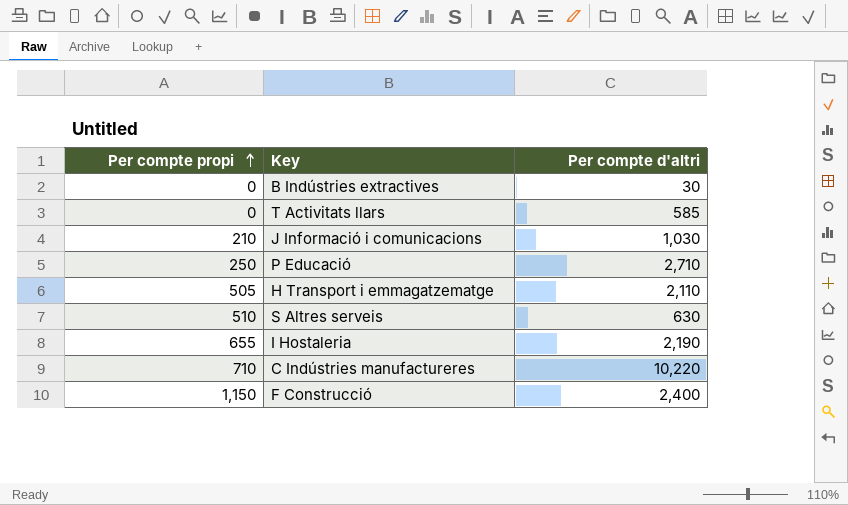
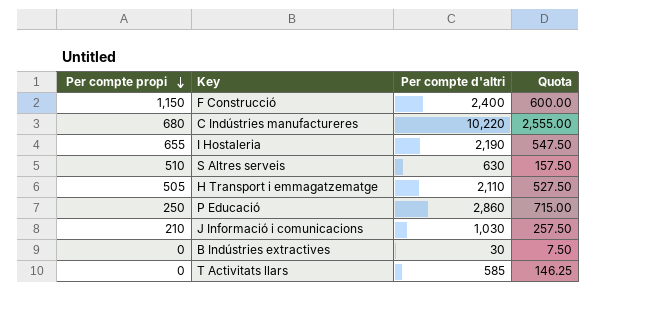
row order: Per compte propi ascending -> Per compte propi descending
column Quota | formula: none -> [Per compte d'altri] * 0.25
C Indústries manufactureres | Per compte propi: 710 -> 680
P Educació | Per compte d'altri: 2,710 -> 2,860

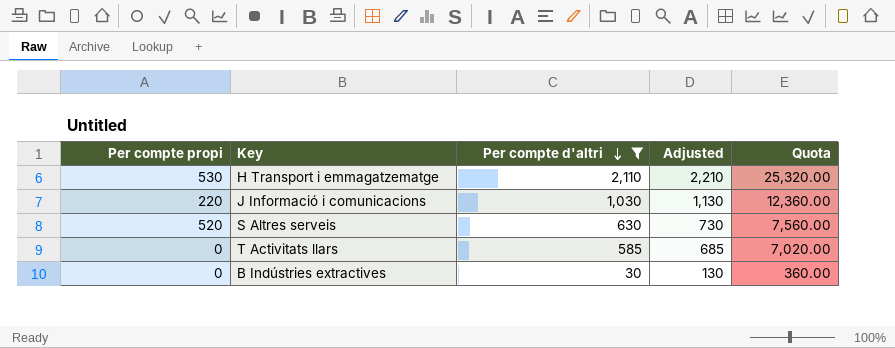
filter: none -> Per compte d'altri <= 2,110
row order: Per compte propi descending -> Per compte d'altri descending
column Adjusted | formula: none -> [Per compte d'altri] + 100
column Quota | formula: [Per compte d'altri] * 0.25 -> [Per compte d'altri] * 12
H Transport i emmagatzematge | Per compte propi: 505 -> 530
J Informació i comunicacions | Per compte propi: 210 -> 220
S Altres serveis | Per compte propi: 510 -> 520

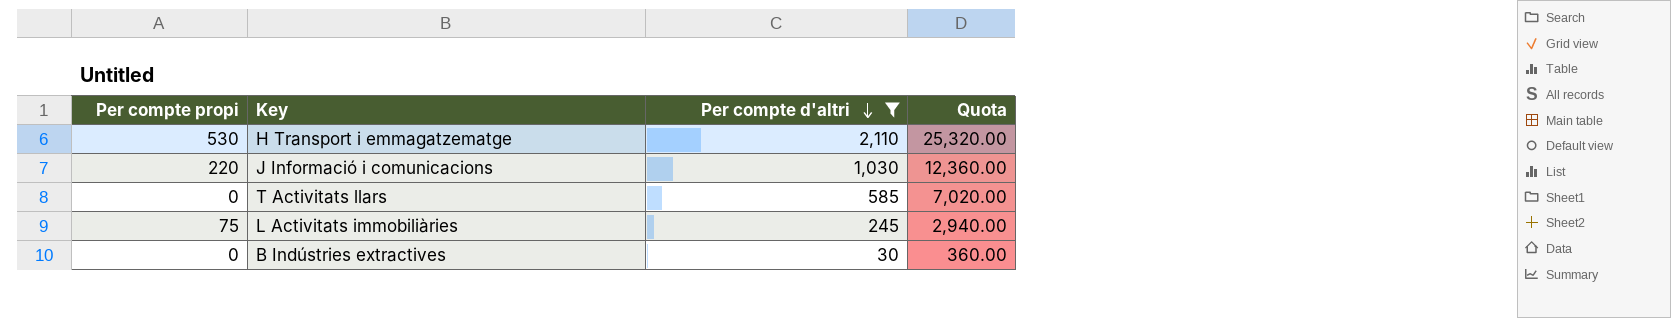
column Adjusted | formula: [Per compte d'altri] + 100 -> none
row S Altres serveis: 520 | 630 | 730 | 7,560.00 -> none
row L Activitats immobiliàries: none -> 75 | 245 | 2,940.00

....

**Task to complete**
When you come to the line containing "C Indústries manufactureres" in the records above, repeat that line and all lines after it exactly, but not the pictures.

**Answer space**
C Indústries manufactureres | Per compte propi: 710 -> 680
P Educació | Per compte d'altri: 2,710 -> 2,860

filter: none -> Per compte d'altri <= 2,110
row order: Per compte propi descending -> Per compte d'altri descending
column Adjusted | formula: none -> [Per compte d'altri] + 100
column Quota | formula: [Per compte d'altri] * 0.25 -> [Per compte d'altri] * 12
H Transport i emmagatzematge | Per compte propi: 505 -> 530
J Informació i comunicacions | Per compte propi: 210 -> 220
S Altres serveis | Per compte propi: 510 -> 520

column Adjusted | formula: [Per compte d'altri] + 100 -> none
row S Altres serveis: 520 | 630 | 730 | 7,560.00 -> none
row L Activitats immobiliàries: none -> 75 | 245 | 2,940.00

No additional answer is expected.